Plans for GCC monetary union have given little fillip to banking ties among the six Gulf countries. At the end of 2007, the number of GCC bank branches in member states stood at only 16 although more than 2,000 bank branches operate in member states, including hundreds of foreign banks, GCC data showed.
The low penetration rate is despite a doubling of intra-GCC trade ties from 2000 to 2006. From about $13.4 billion (Dh49bn) in 2000, trade between Gulf neighbours soared to $19.8bn in 2003, $25.5bn in 2004 and $33.9bn in 2005. It reached highest level of $34.5bn in 2006, GCC Secretriat data showed.
In the banking sector, however, the UAE has five branches in other GCC states while Bahrain has four, Saudi Arabia and Kuwait three each and Oman one. Qatar has no bank branches in the other GCC states.
Bankers blame what they call restrictions in local banking laws and relatively limited business opportunities in GCC states.
Even the trade between Gulf nations is considered low compared to overall GCC trade figures. Oil accounts for the bulk of exports by the six member states to non-GCC markets.
“Intra-GCC trade has steadily grown over the past years because of plans to merge their economies, but the level remains below expectations,” said Ihsan bu Hulaiga, a Saudi economist.

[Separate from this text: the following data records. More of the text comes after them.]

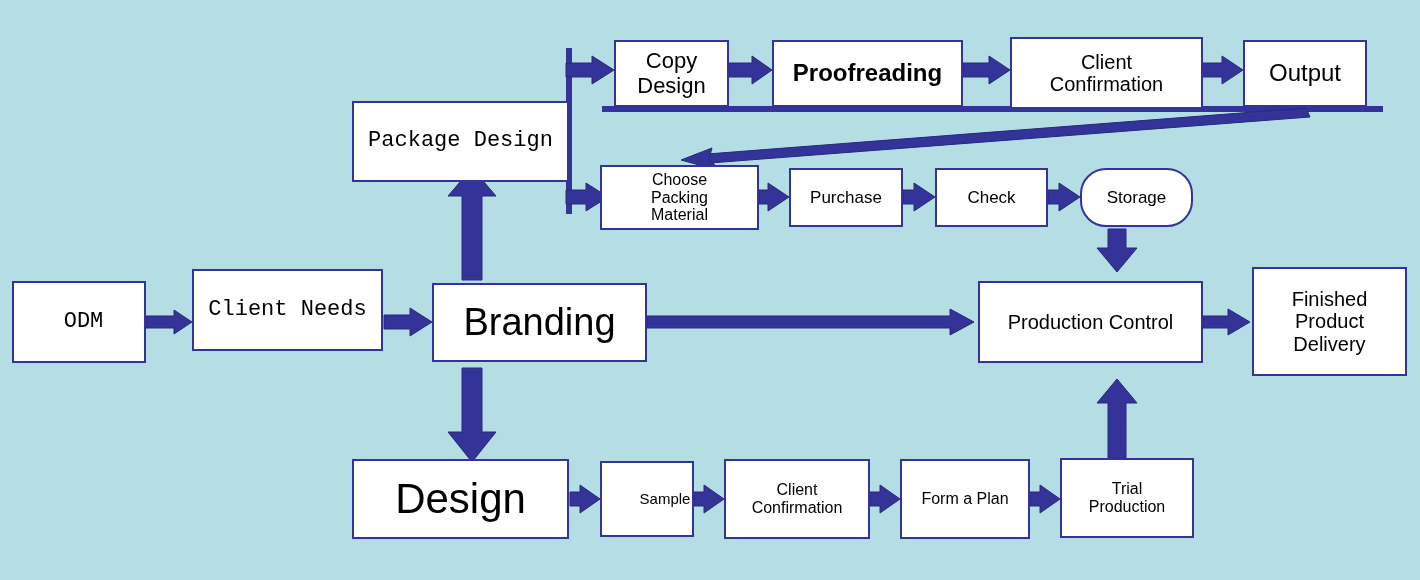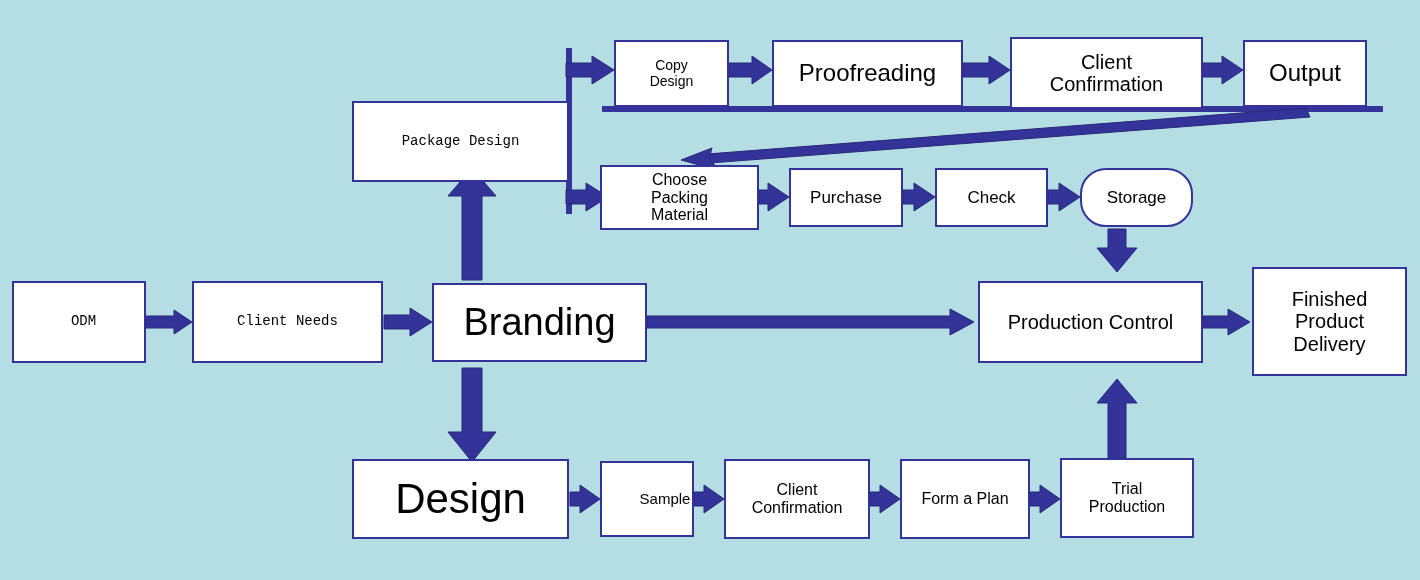--- a/index.html
+++ b/index.html
@@ -28,7 +28,7 @@
   .fs15{font-size:15px;}
   .fs16{font-size:16px;}
   .fs17{font-size:17px;}
-  .fs18{font-size:14px;}
+  .fs18{font-size:22px;}
   .fs20{font-size:20px;}
   .fs24{font-size:24px;}
   .fs38{font-size:38px;}

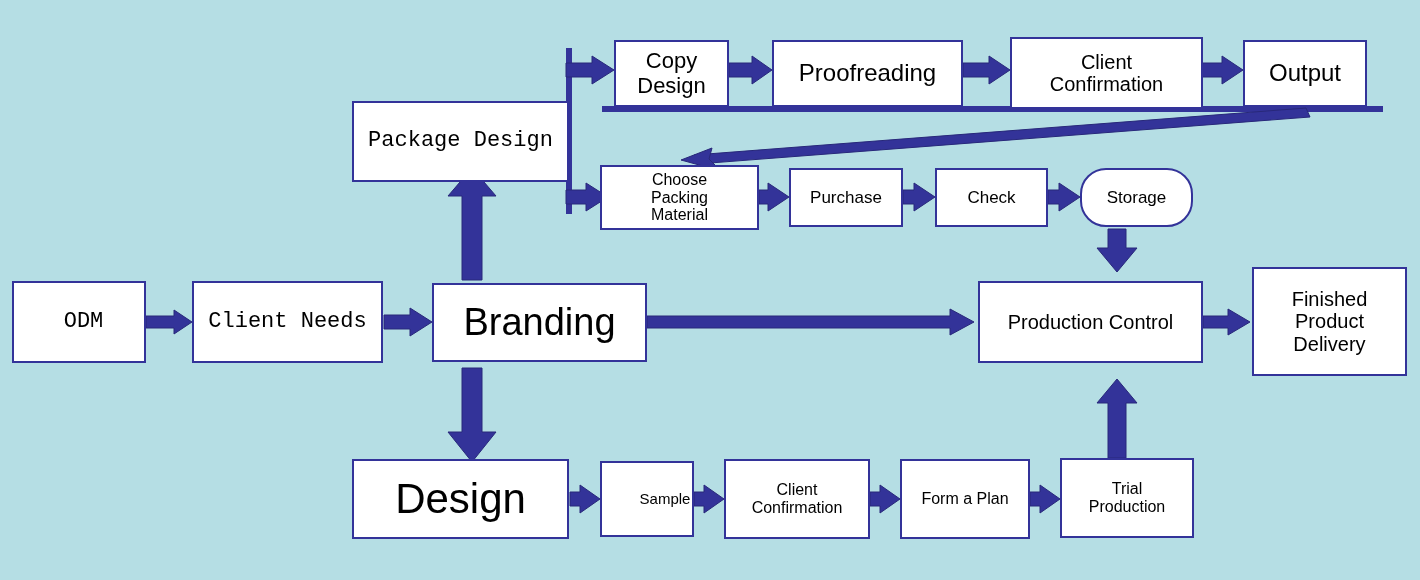--- a/index.html
+++ b/index.html
@@ -146,7 +146,7 @@
   </div>
 
   <div class="node fs24" style="left:772px;top:40px;width:191px;height:67px;">
-    <span style="white-space:pre-line;">Proofreading</span>
+    <span style="white-space:pre-line;font-weight:bold;">Proofreading</span>
   </div>
 
   <div class="node fs20" style="left:1010px;top:37px;width:193px;height:72px;">

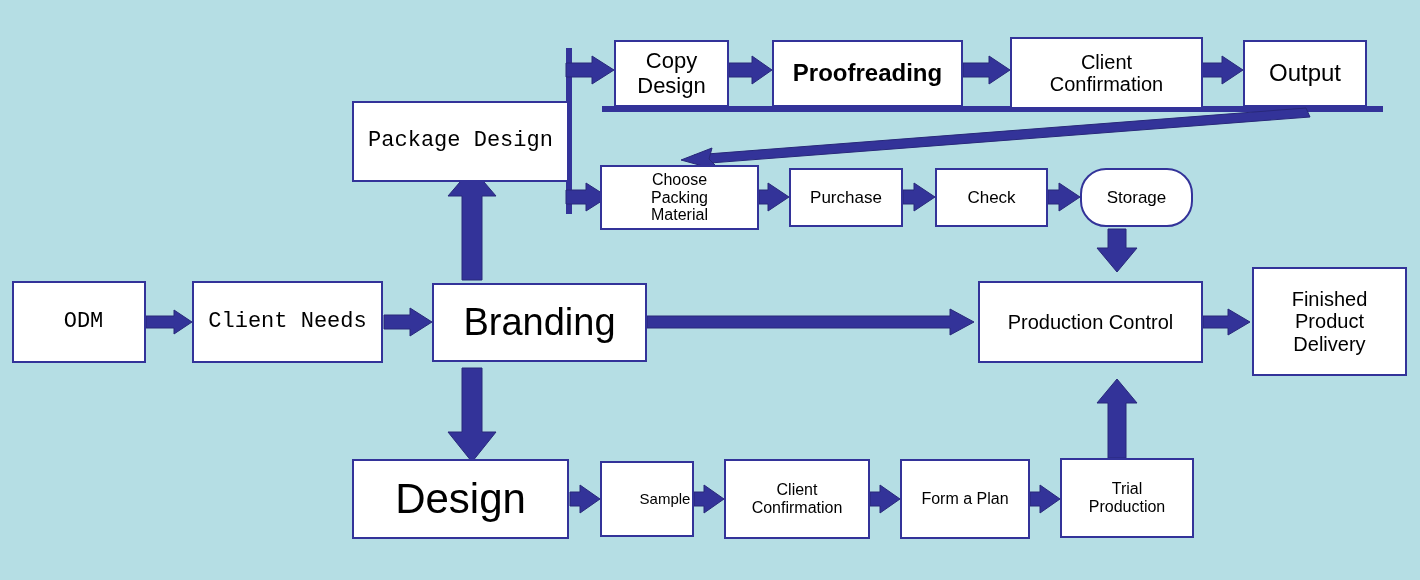--- a/index.html
+++ b/index.html
@@ -184,7 +184,7 @@
     <span style="white-space:pre-line;margin-left:9px;">ODM</span>
   </div>
 
-  <div class="node serif fs18" style="left:192px;top:281px;width:191px;height:82px;">
+  <div class="node serif fs18" style="left:192px;top:269px;width:191px;height:82px;">
     <span style="white-space:pre-line;">Client Needs</span>
   </div>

“This is because there is a similarity in their industrial production,” said Hulaiga.
In 2005, trade among the GCC states accounted for about 5.5 per cent of their total commercial exchange of nearly $616.6bn.
This declined to 4.18 per cent in 2006, when total trade hit $824bn.
The trade among the GCC countries is expected to remain unchanged in 2007 even as total trade figures for the Gulf are projected to rise by seven per cent.